Already, much of the day-to-day workload is shouldered by the Iraqi National Police’s officer in charge at the JSS.
Indeed, Lt. Hidar Mahdi Asah is the facility’s spark plug. He’s the one who keeps close tabs on his officers and is known to give them a swift kick if they doze on the job or get lackadaisical while pulling guard duty. Other than occasional trips to visit family, Asah calls the compound — situated between Combat Outpost Cashe South and city hall — home.
“I want to stay here 24 hours a day because I’m responsible for what happens,” Asah said. “The security, we have it. I’m able to control things here, but we still need coalition forces.”
Both U.S. soldiers and national police members stand guard in the bullet-riddled tower overlooking downtown Jisr Diyala.
The soldiers say the busiest time of day is usually between 9 a.m. and noon. That was the case on a recent morning when customers in search of help came knocking. One of the visitors arrived with pictures.
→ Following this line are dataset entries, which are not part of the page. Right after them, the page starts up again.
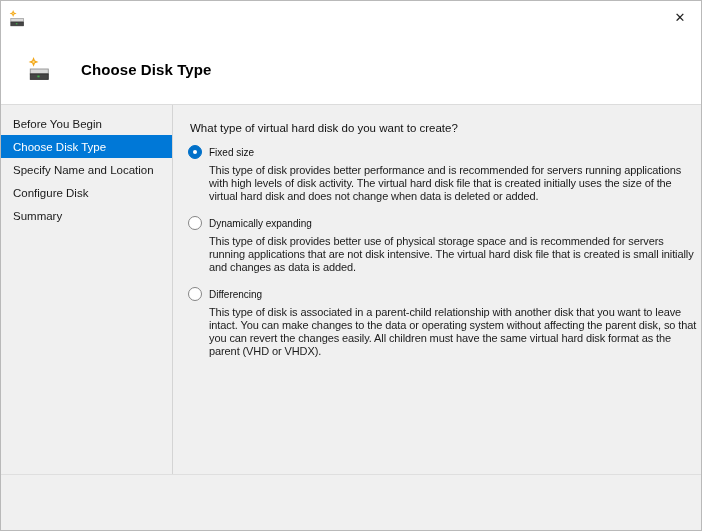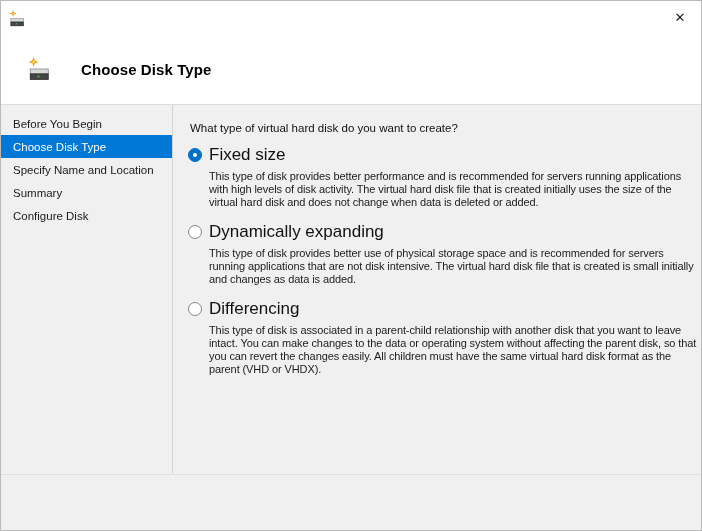--- a/index.html
+++ b/index.html
@@ -97,7 +97,7 @@
     border-radius: 50%;
     background: #fff;
   }
-  .radio-label { font-size: 17px; color: #111; }
+  .radio-label { font-size: 10px; color: #111; }
   .desc {
     margin: 5px 0 13px 21px;
     width: 492px;

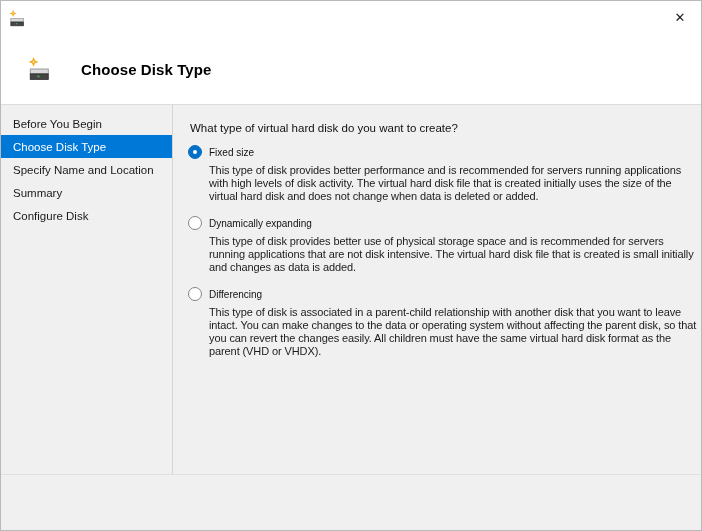--- a/index.html
+++ b/index.html
@@ -172,8 +172,8 @@
       <div class="side-item">Before You Begin</div>
       <div class="side-item selected">Choose Disk Type</div>
       <div class="side-item">Specify Name and Location</div>
+      <div class="side-item">Configure Disk</div>
       <div class="side-item">Summary</div>
-      <div class="side-item">Configure Disk</div>
     </nav>
 
     <div class="main">

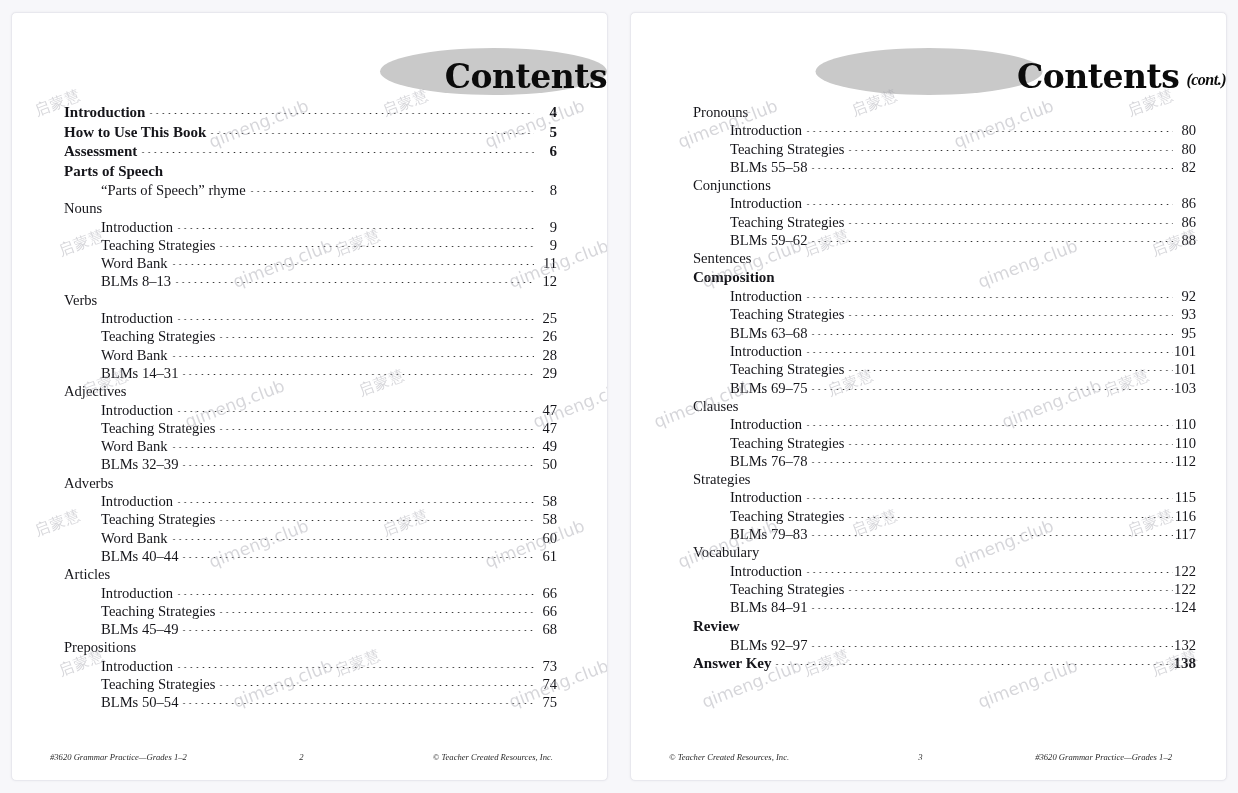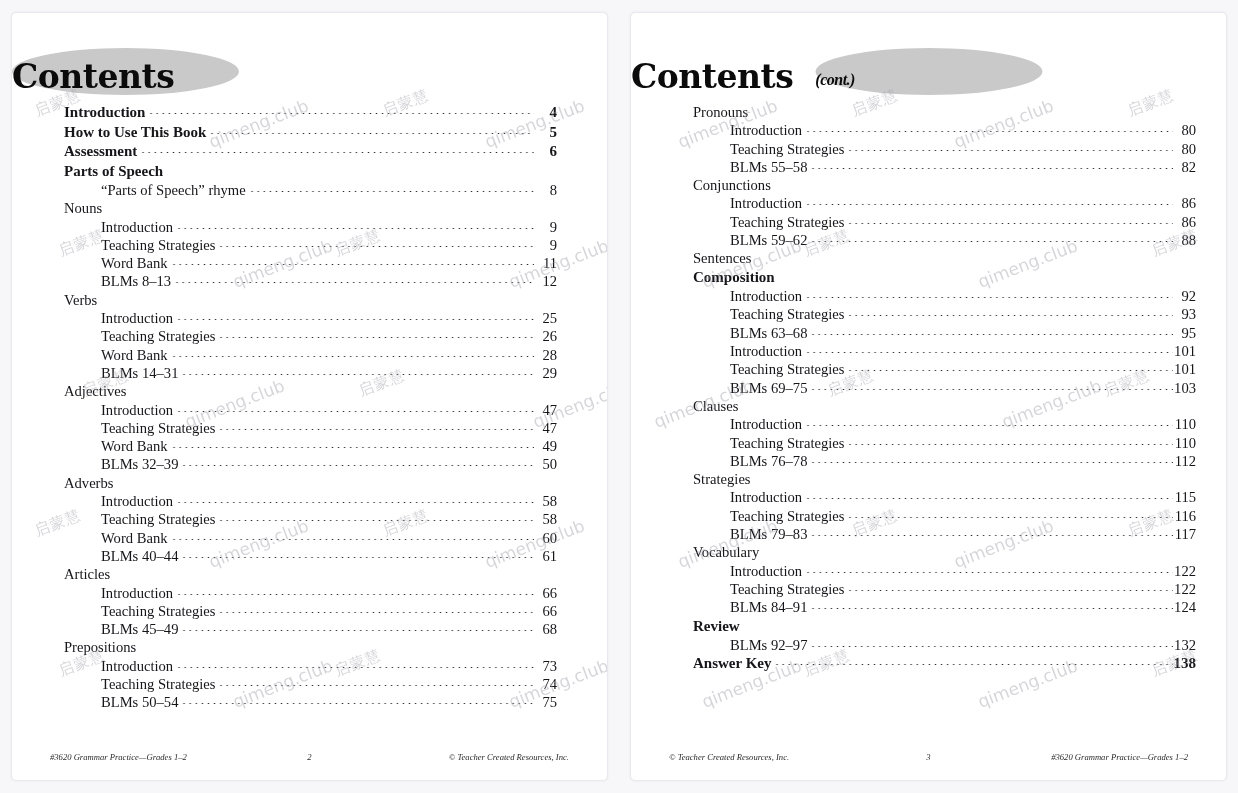--- a/index.html
+++ b/index.html
@@ -43,7 +43,7 @@
     height: 92px;
     display: flex;
     align-items: center;
-    justify-content: flex-start;
+    justify-content: flex-end;
   }
   .oval {
     position: absolute;

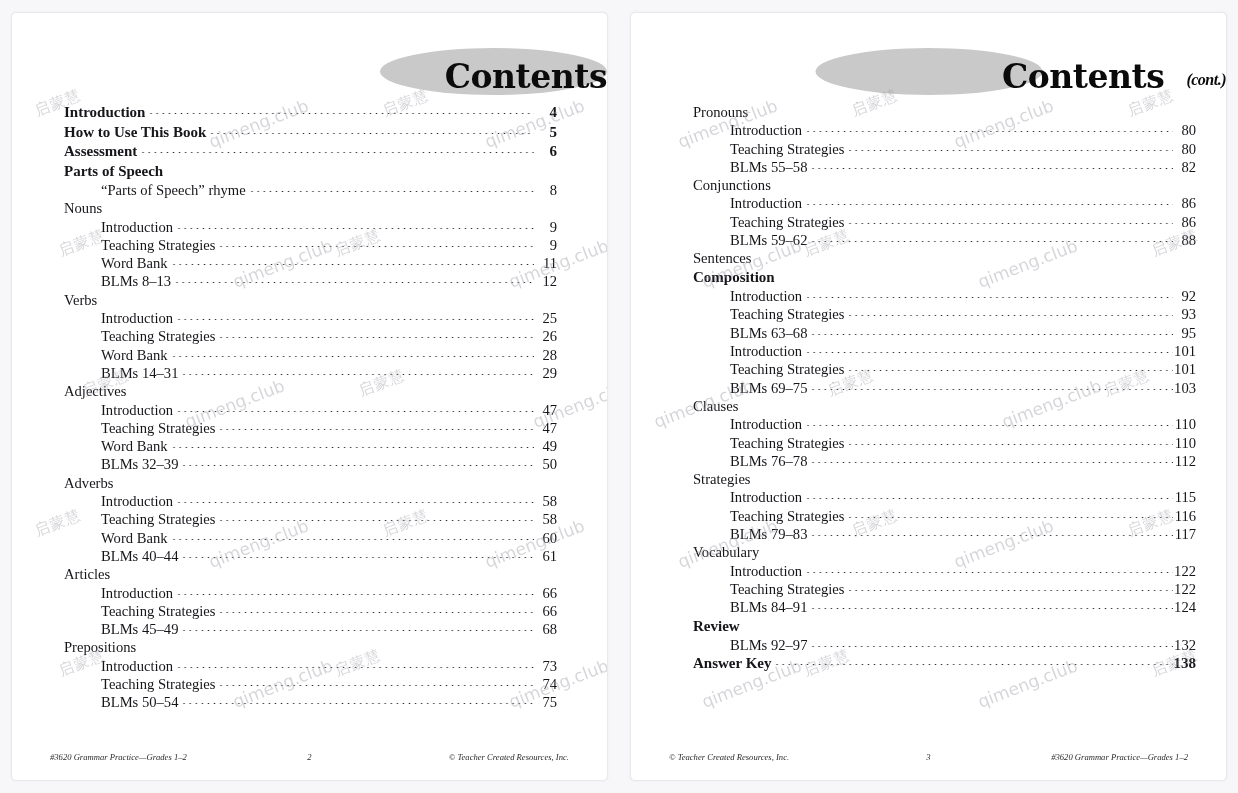--- a/index.html
+++ b/index.html
@@ -74,7 +74,7 @@
     font-style: italic;
     font-weight: 700;
     font-family: "Liberation Serif", serif;
-    margin-left: 22px;
+    margin-left: 7px;
     vertical-align: 3px;
   }
 

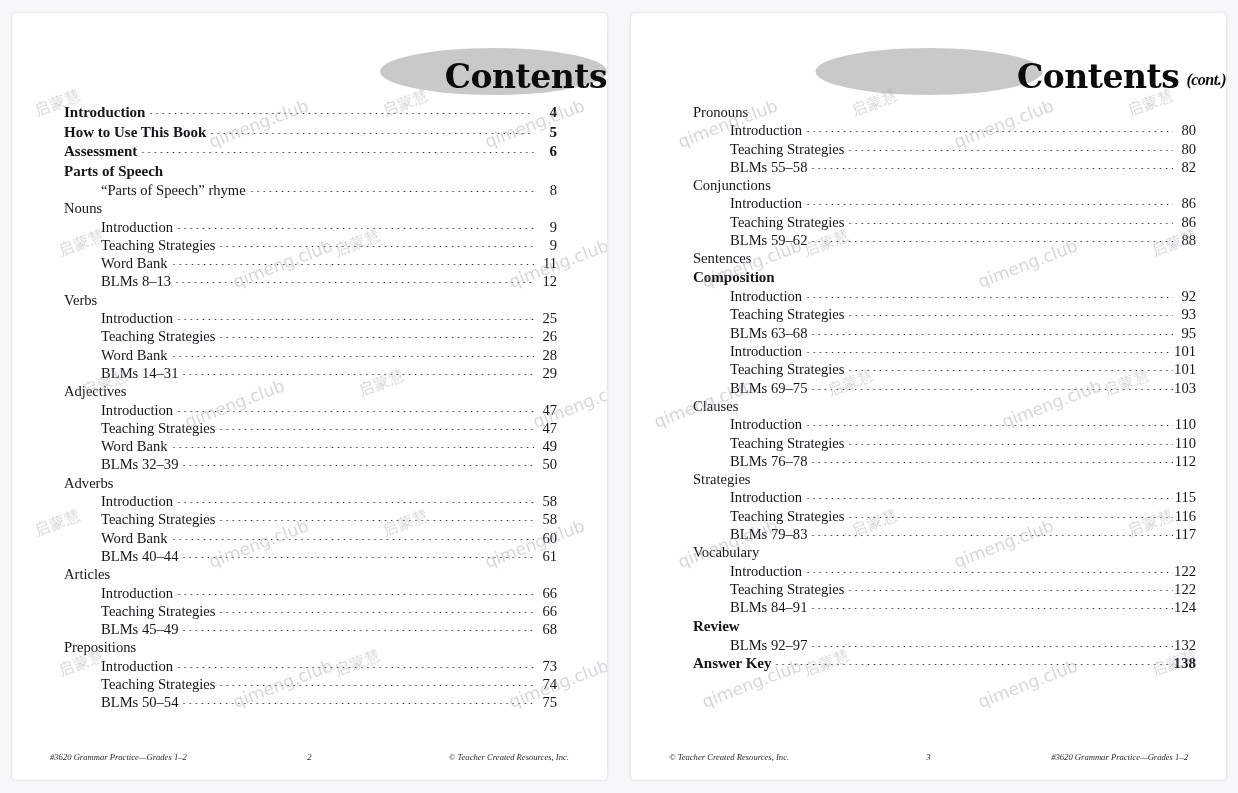--- a/index.html
+++ b/index.html
@@ -130,7 +130,7 @@
   .footer {
     position: absolute;
     left: 0;
-    right: 0;
+    right: 16px;
     bottom: 18px;
     display: flex;
     align-items: baseline;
The man said his home was leveled in December by coalition forces in search of suspects.
“They have no right to blow up my house,” said Qasim Kalaf Hamad. “In Iraq, not all people are bad groups.”
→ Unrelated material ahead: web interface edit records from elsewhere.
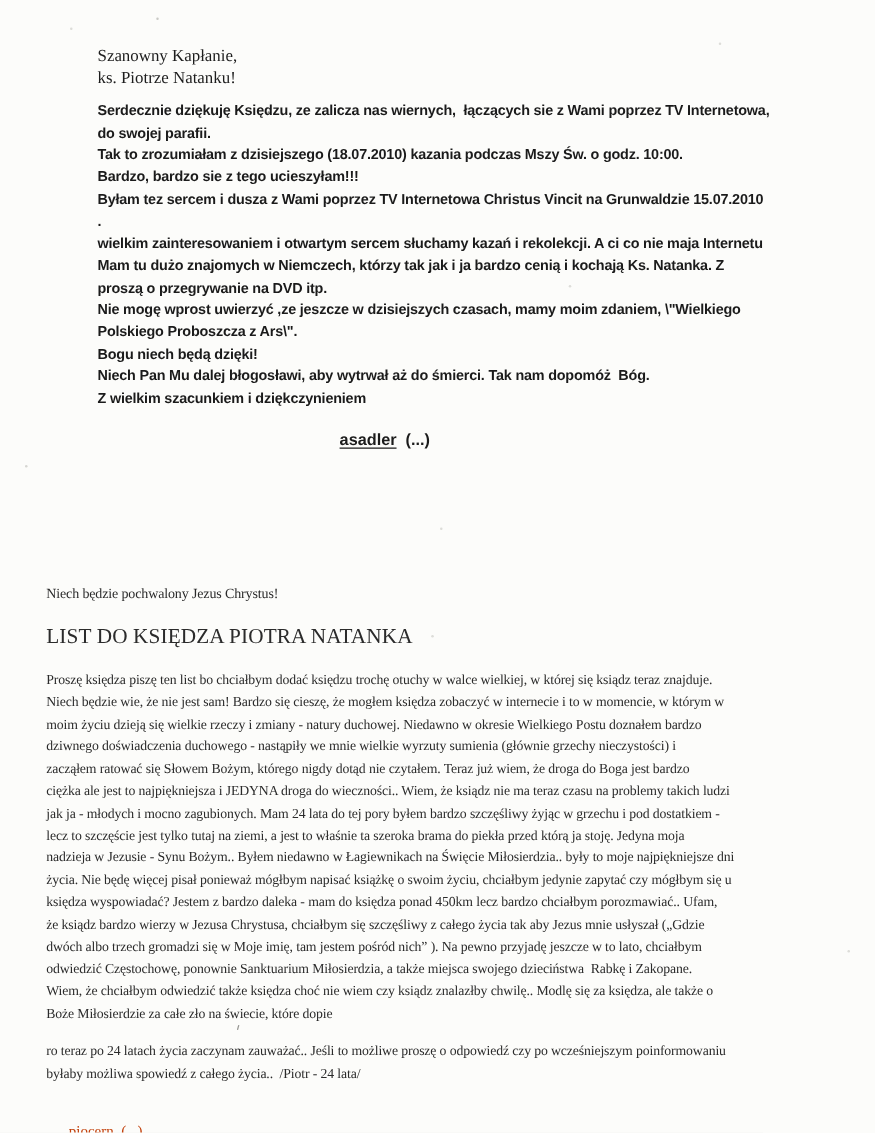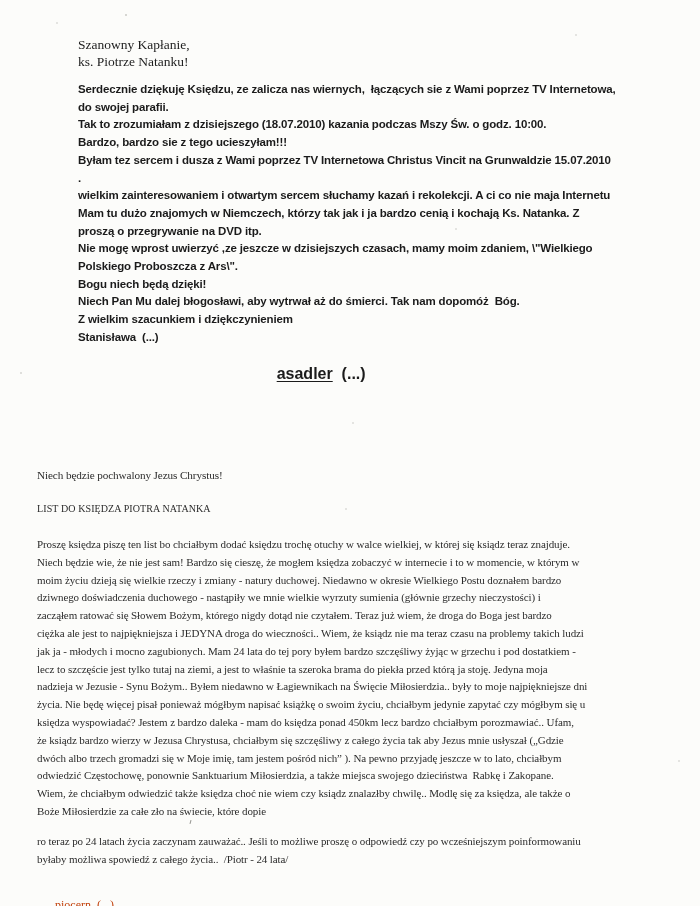--- a/index.html
+++ b/index.html
@@ -98,7 +98,6 @@
         <div class="line">Bogu niech będą dzięki!</div>
         <div class="line">Niech Pan Mu dalej błogosławi, aby wytrwał aż do śmierci. Tak nam dopomóż  Bóg.</div>
         <div class="line">Z wielkim szacunkiem i dziękczynieniem</div>
-        <div class="line">Stanisława  (...)</div>
       </div>
     <div class="sig">
       <span class="handle">asadler</span><span>  (...)</span>

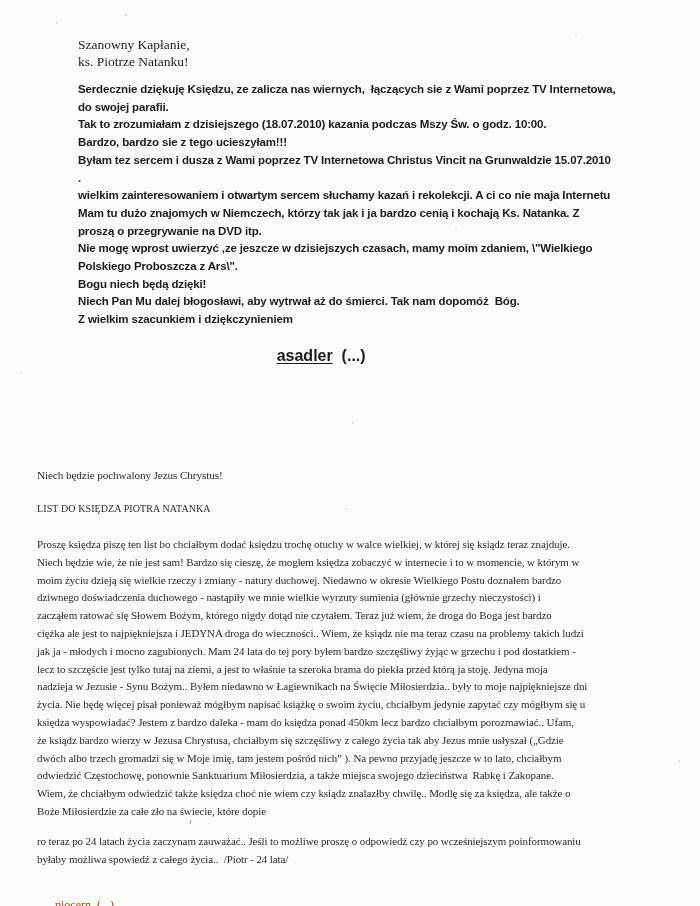--- a/index.html
+++ b/index.html
@@ -34,7 +34,7 @@
   }
   .letter1 .sig {
     margin-left: 172px; margin-top: 0px;
-    font-size: 16px; font-weight: 600; color: #1b1b1b;
+    font-size: 13px; font-weight: 600; color: #1b1b1b;
     white-space: pre;
   }
 

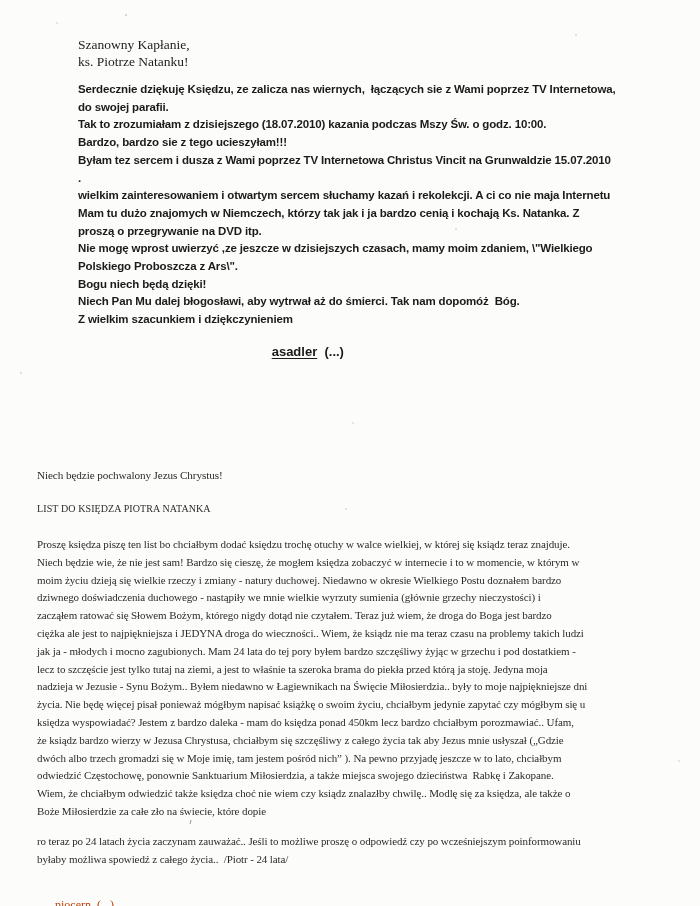--- a/index.html
+++ b/index.html
@@ -49,7 +49,7 @@
   }
   .letter2 .title {
     margin-top: 16px;
-    font-size: 10px; line-height: 17px; letter-spacing: 0.1px;
+    font-size: 17px; line-height: 17px; letter-spacing: 0.1px;
   }
   .letter2 .body {
     margin-top: 19px;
While the circumstances surrounding the alleged bombing weren’t clear, Hamad’s previous claim form seemed to have gotten lost in the shuffle. The man was given another from to fill out. The soldiers explained that they had only recently arrived in the Iraq and would look into the matter.
Hamad nodded, took the forms, and headed back into town.
One challenge for the military is sifting the false claims from the legitimate ones. For instance, one veteran JSS soldier recalled the time a man arrived at the compound seeking compensation. He claimed that a raid at his home shocked his pregnant wife into labor and forced a C-section. The man wanted $10,000 for medical bills.
Regardless of the case, Capt. Joseph Phillips said he makes sure the claim forms move up the chain of command.
“The people can be very emotional. They come back and come back and come back. I give them my word that I will follow up,” said Phillips, 1-35’s officer in charge at the JSS.
By lunch hour, the clock begins to crawl.
“This is when things start to dip” said De La Garza.
Chunks of time are filled checking e-mail, messaging friends and shopping for gadgets online.
For some of the soldiers, the slower pace is a welcome change.
“I haven’t heard a single mortar since I’ve been here,” De La Garza said, adding “I’m into the customer-service thing.”
Since arriving a couple of weeks ago, the only gunfire De La Garza has heard is from passing wedding celebration convoys.
Another soldier was less optimistic at first about his new assignment.
“The one thing I said before deploying is ‘Whatever you do, don’t put me on radio watch. I want to be on patrol and working with the people,’ ” said Spc. Tim Hockman, who is trained as an artilleryman but now spends his days rooted to a chair.
Sure enough, Hockman now mans the radio at the JSS. But it’s a job he’s growing to like, he said.
“I feel like I’m making a difference,” he said. “The people who come here are looking for help.”
About 2 p.m., a report of a bomb detonation at a checkpoint is called in. Two “Sons of Iraq” members are injured in the strike. Around the same time, a call comes in about a weapons stockpile found nearby.
Then just as the day shifters prepare to head back to base for the night, the Iraqi police bring in a suspected terrorist for questioning. The day-shifters pass the baton to the soldiers working the second shift.
But Asah will still be around.
“In the night, the bad guys work,” he said.